### [WHAT THE EXERCISE ASKS]
A word-for-word copy of the records is needed, with every picture left out.

(Before and after images)

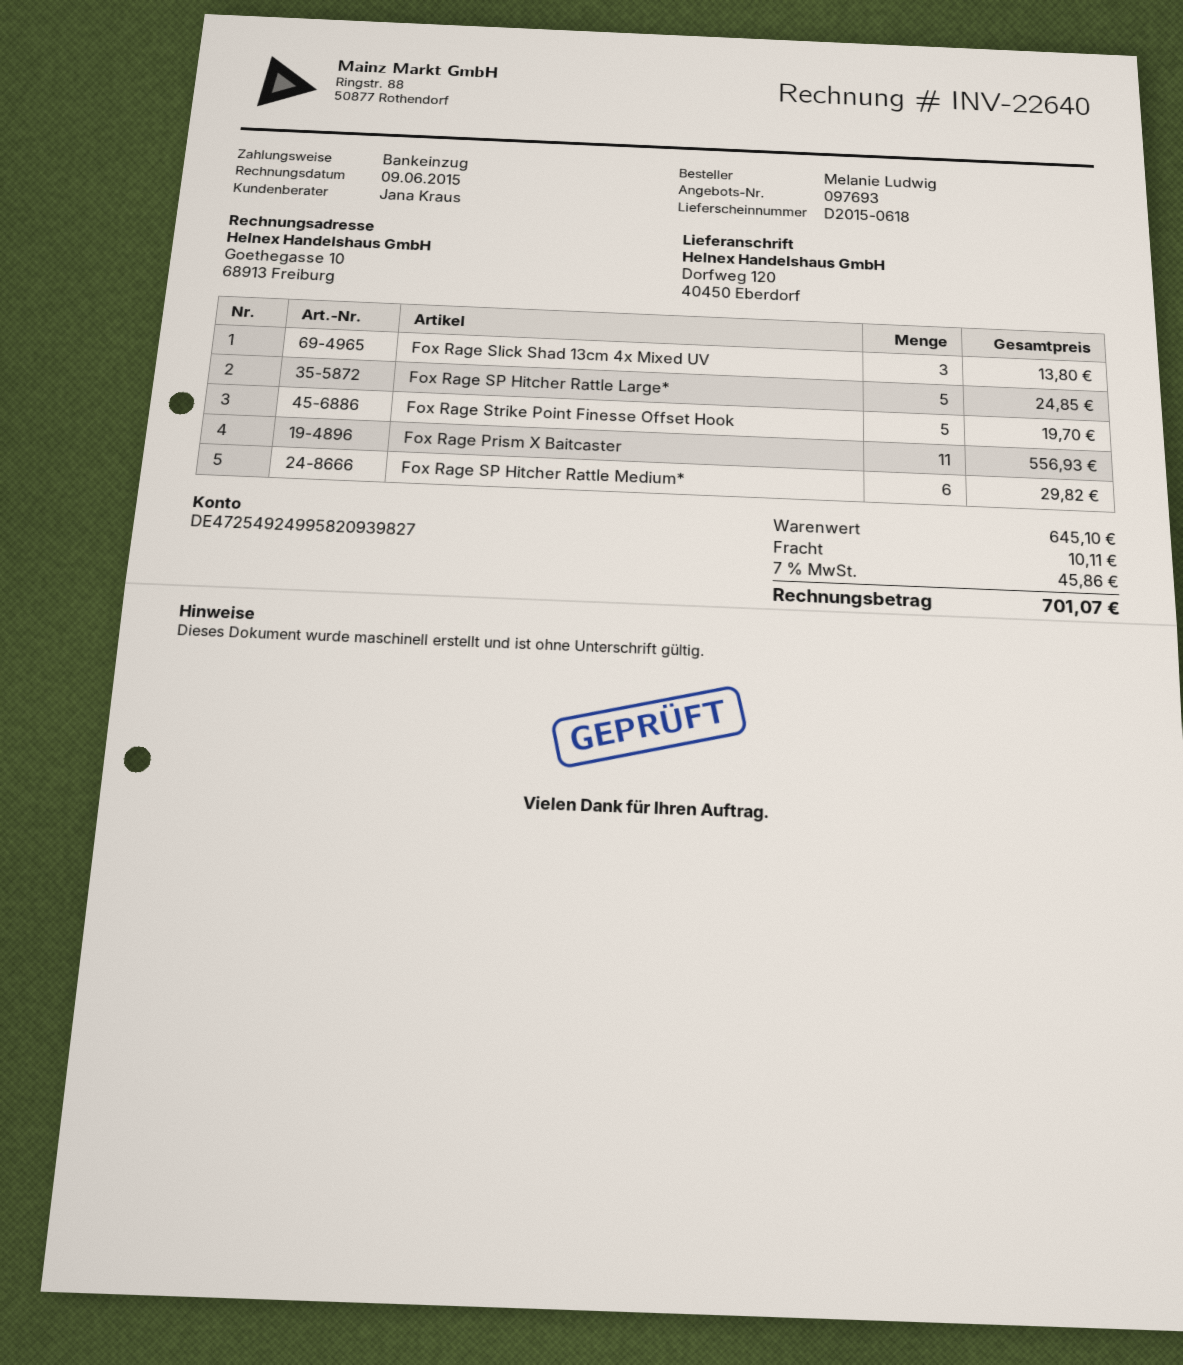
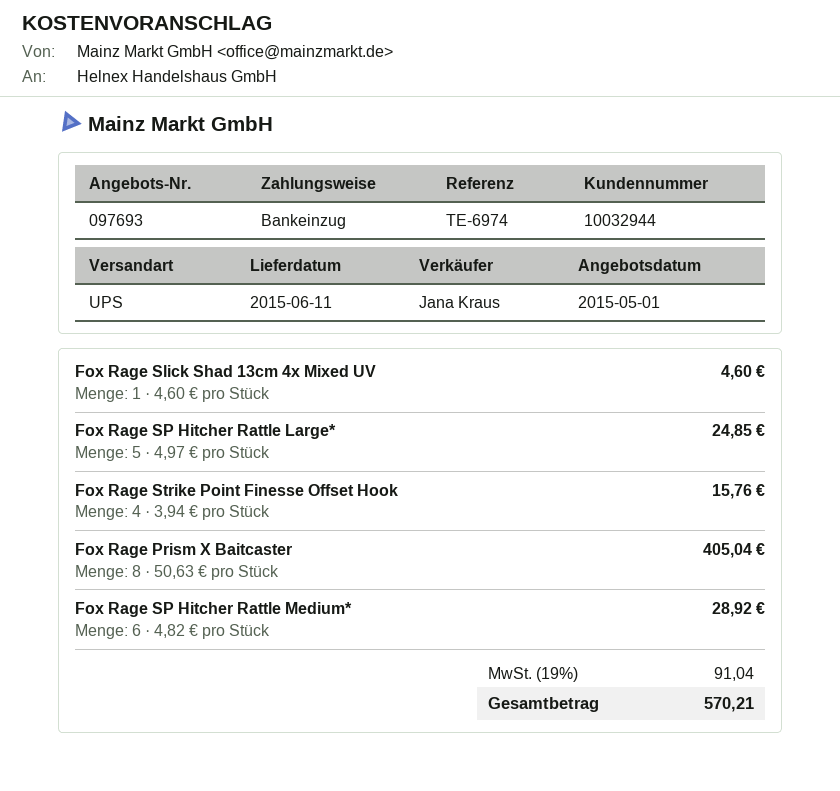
Fox Rage Slick Shad 13cm 4x Mixed UV: 3 for 13.80 -> 1 for 4.60
Fox Rage Strike Point Finesse Offset Hook: 5 for 19.70 -> 4 for 15.76
Fox Rage Prism X Baitcaster: 11 for 556.93 -> 8 for 405.04
Fox Rage SP Hitcher Rattle Medium*: 6 for 29.82 -> 6 for 28.92
shipping: 10.11 -> none
tax: 7% = 45.86 -> 19% = 91.04
total: 701.07 -> 570.21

### [EXERCISE RESPONSE]
Fox Rage Slick Shad 13cm 4x Mixed UV: 3 for 13.80 -> 1 for 4.60
Fox Rage Strike Point Finesse Offset Hook: 5 for 19.70 -> 4 for 15.76
Fox Rage Prism X Baitcaster: 11 for 556.93 -> 8 for 405.04
Fox Rage SP Hitcher Rattle Medium*: 6 for 29.82 -> 6 for 28.92
shipping: 10.11 -> none
tax: 7% = 45.86 -> 19% = 91.04
total: 701.07 -> 570.21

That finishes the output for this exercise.